C: Another type promotion question

[cleverhandle]

Question: Suppose that i is a variable of type int, l is a variable of type long int, and u is a variable of type unsigned int. What is the type of the expression i + (int) l * u?

I figured that l gets cast to int first, then multiplied with u, which promotes l to unsigned int. Then the product (an unsigned int) is added to i, which promotes i to an unsigned int. So the expression as a whole is an unsigned int. I've got no answers and - as I'm on my own - no prof or TA, so I put together the following code and ran it through splint to check:

#include <stdio.h>

#define TESTTYPE unsigned int
#define TESTEXPR (i + (int) l * u)

int main()
{
TESTTYPE t = 0;

int i = 100;
long l = 1000;
unsigned int u = 3000000000;

if ( t == TESTEXPR )
printf("Yippee!\n");

return 0;
}

Splint, however, claims that TESTEXPR is an int, not an unsigned int. Assuming my method of checking is valid (?), why does the expression end up as an int?

 

[manly]

It's misguided to think an unsigned is a "wider" type than the regular integer. On our systems for example, both are 32 bits, and store the same set of bit patterns.

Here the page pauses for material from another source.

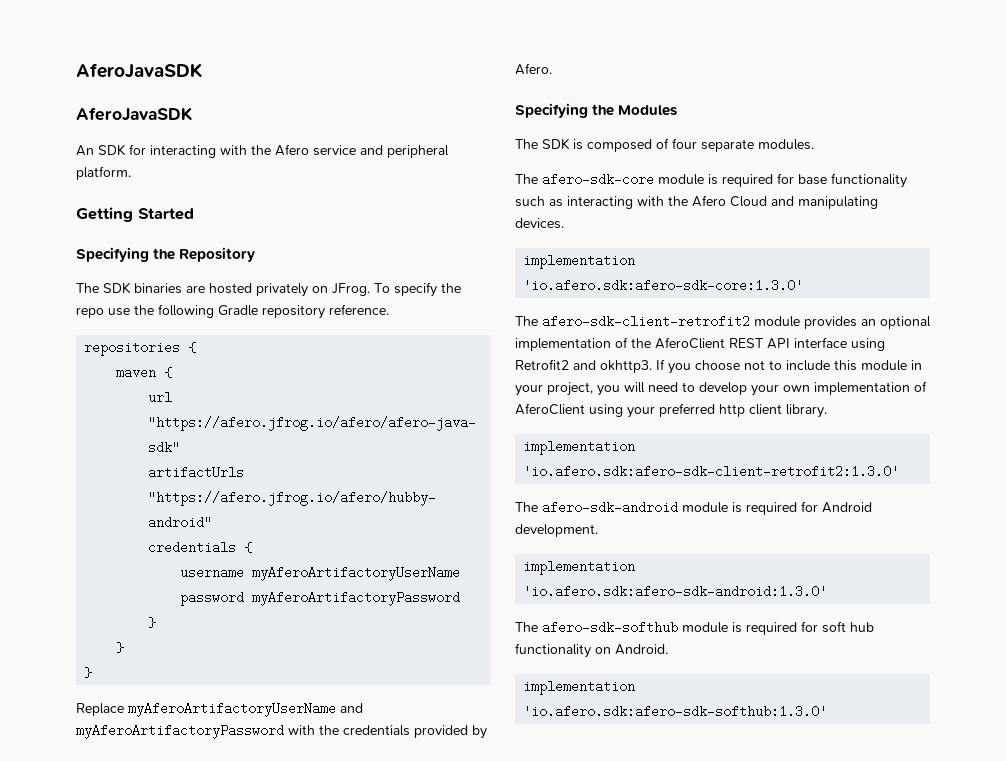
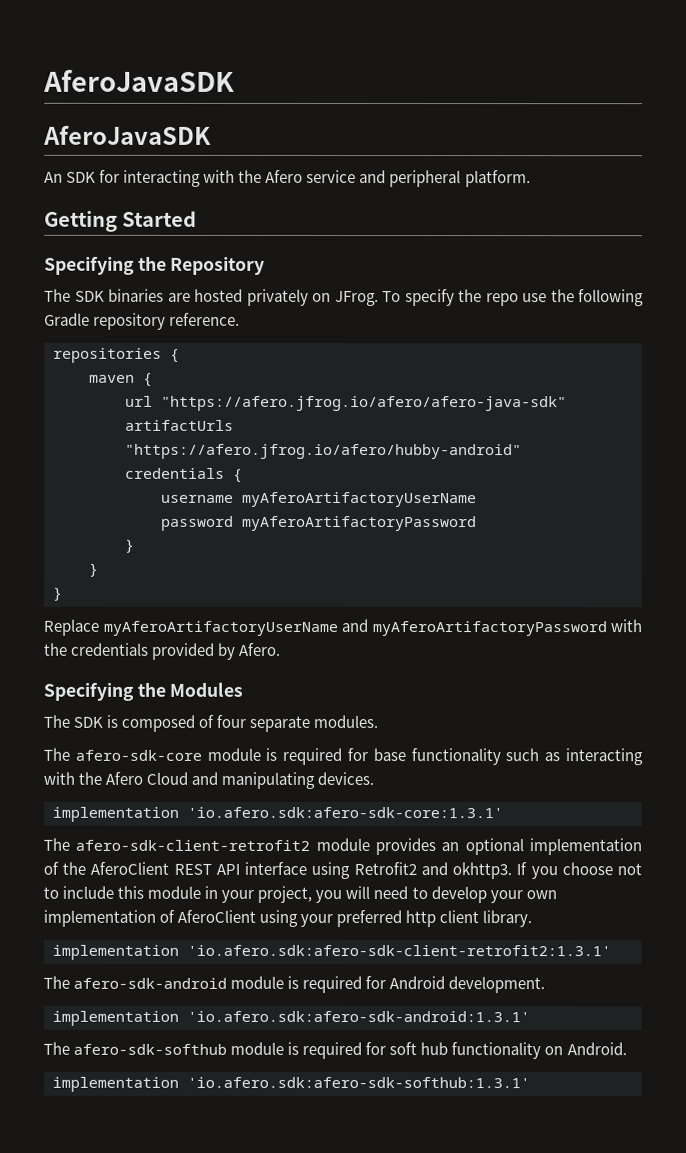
[523,279,804,292] 'io.afero.sdk:afero-sdk-core:1.3.0' -> [187,806,503,819] 'io.afero.sdk:afero-sdk-core:1.3.1'
[523,465,900,478] 'io.afero.sdk:afero-sdk-client-retrofit2:1.3.0' -> [187,944,611,957] 'io.afero.sdk:afero-sdk-client-retrofit2:1.3.1'
[523,585,828,598] 'io.afero.sdk:afero-sdk-android:1.3.0' -> [187,1010,530,1023] 'io.afero.sdk:afero-sdk-android:1.3.1'
[523,705,828,718] 'io.afero.sdk:afero-sdk-softhub:1.3.0' -> [187,1076,530,1089] 'io.afero.sdk:afero-sdk-softhub:1.3.1'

The interpretation of those binary values just happens to be different.

 

[cleverhandle]

OK, sorry - I was using "promotions" incorrectly. As you say (and I knew), the unsigned types are no wider than the signed types. I should be talking about the "usual arithmetic conversions". And according to those, summarized here, (int) l should be converted to unsigned int when multiplied by u, no?

edit: s/divided/multiplied/

 

[Cat]

How about

#define TESTEXPR (i + ((int) l) * u)

To make sure that you aren't casting l*u->int. Yes, I know that the operator precedence of (typecast) should cast l to an int, then multiply u, but perhaps splint is faulty there. I doubt it though. But just check first, and see what happens.

 

[cleverhandle]

Even with the copious parentheses of:

( i + (((int) l) * u) )

splint still claims the expression is an int. So...?

 

[Cat]

What does splint declare (((int) l) * u) to be?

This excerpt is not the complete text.